Wechsler Adult Intelligence Scale-Fourth Edition (WAIS-IV) Working Memory Index (WMI) and Processing Speed Index (PSI)
The WMI (Wechsler, 2008) assesses complex attention/working memory abilities. The WMI standard score used in this study was derived from performance on the Digit Span and Letter-Number Sequencing subtests. Notably, Letter-Number Sequencing was prospectively substituted for the more common Arithmetic subtest in order to mitigate the confounding effects of potential comorbid specific learning disorder in mathematics in the sample, given the high co-occurrence with ADHD (Capano et al., 2008; Tosto et al., 2015). The PSI (Wechsler, 2008) assesses psychomotor speed. The WMI and PSI standard scores were used as outcomes in the present analyses.
Trail Making Test Parts A & B (TMT-A & TMT-B)
TMT-A assesses divided attention, visual scanning, and psychomotor speed (Heaton et al., 2004; Linari et al., 2022). TMT-B assesses the same domains as TMT-A as well as cognitive flexibility (Heaton et al., 2004; Linari et al., 2022). Raw scores are completion times, which are converted to demographically-corrected T-scores based on age, sex, race, and years of education. The TMT-A and TMT-B T-scores were used as outcomes in the present analyses.
Conners Continuous Performance Test-3rd Edition (CPT-3)
The CPT-3 (Conners, 2014) is a computerized test that assesses sustained attention, vigilance, inattentiveness, and impulsivity over a period of 15 min. CPT-3 T-scores are automatically generated for Detectability (differentiation of non-targets to targets), Omissions (missed targets), Commissions (incorrect hits on non-targets), Perseverations (random, repetitive, or anticipatory responses), Hit Reaction Time (mean response speed), Hit Reaction Time Standard Deviation (consistency in reaction times), Variability (variability in reaction times), Hit Reaction Time Block Change (changes in average response speed across blocks), and Hit Reaction Time Inter-stimulus Interval Change (changes in average response speed across inter-stimulus intervals).

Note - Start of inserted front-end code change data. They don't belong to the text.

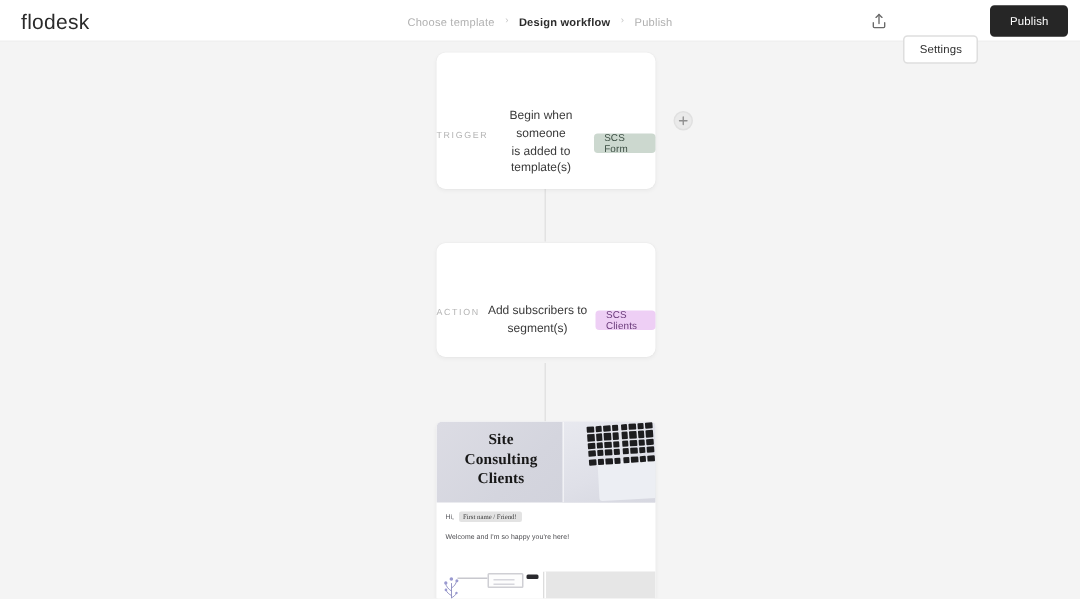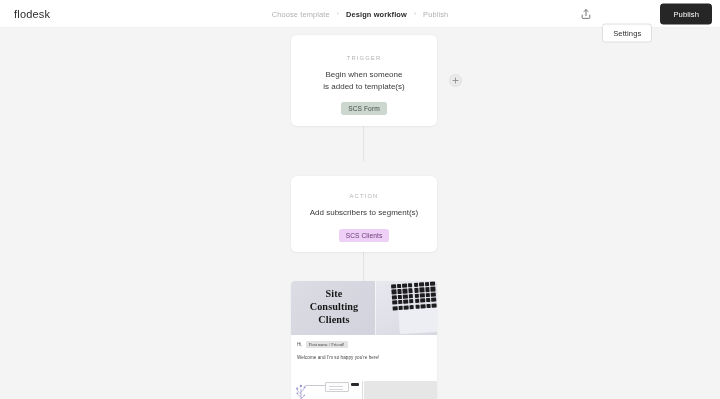"flodesk" .brand { font-size: 11px -> 14px }
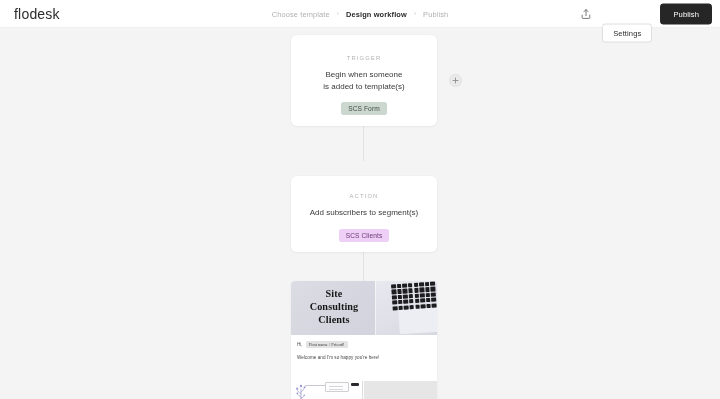"Begin when someone" .card { flex-direction: column -> row }
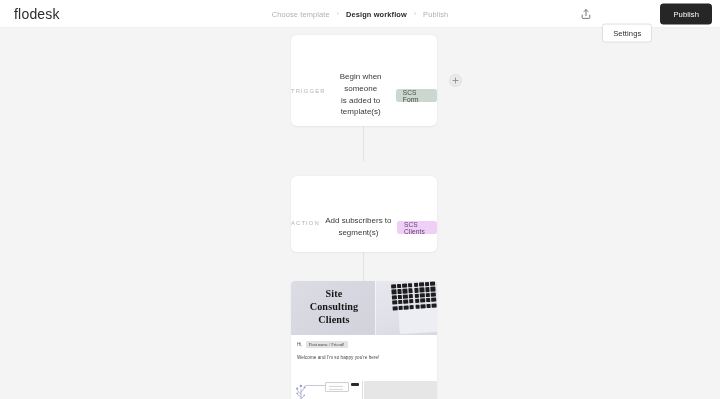"Add subscribers to segment(s)" .card-action { top: 148px -> 134px }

The T-scores for Hit Reaction Time Block Change, Variability, and Omissions were used in our analyses as outcome measures of sustained attention.
Stroop Color and Word Test (SCWT)
The SCWT (Golden, 1978) is a widely used measure of attention, response inhibition, and processing speed in which examinees are required to inhibit an automatic response in favor of a non-automatic target response. SCWT raw scores were converted to age and education corrected T-scores. The SCWT Color-Word Inhibition T-score was used as an outcome measure in the present analyses.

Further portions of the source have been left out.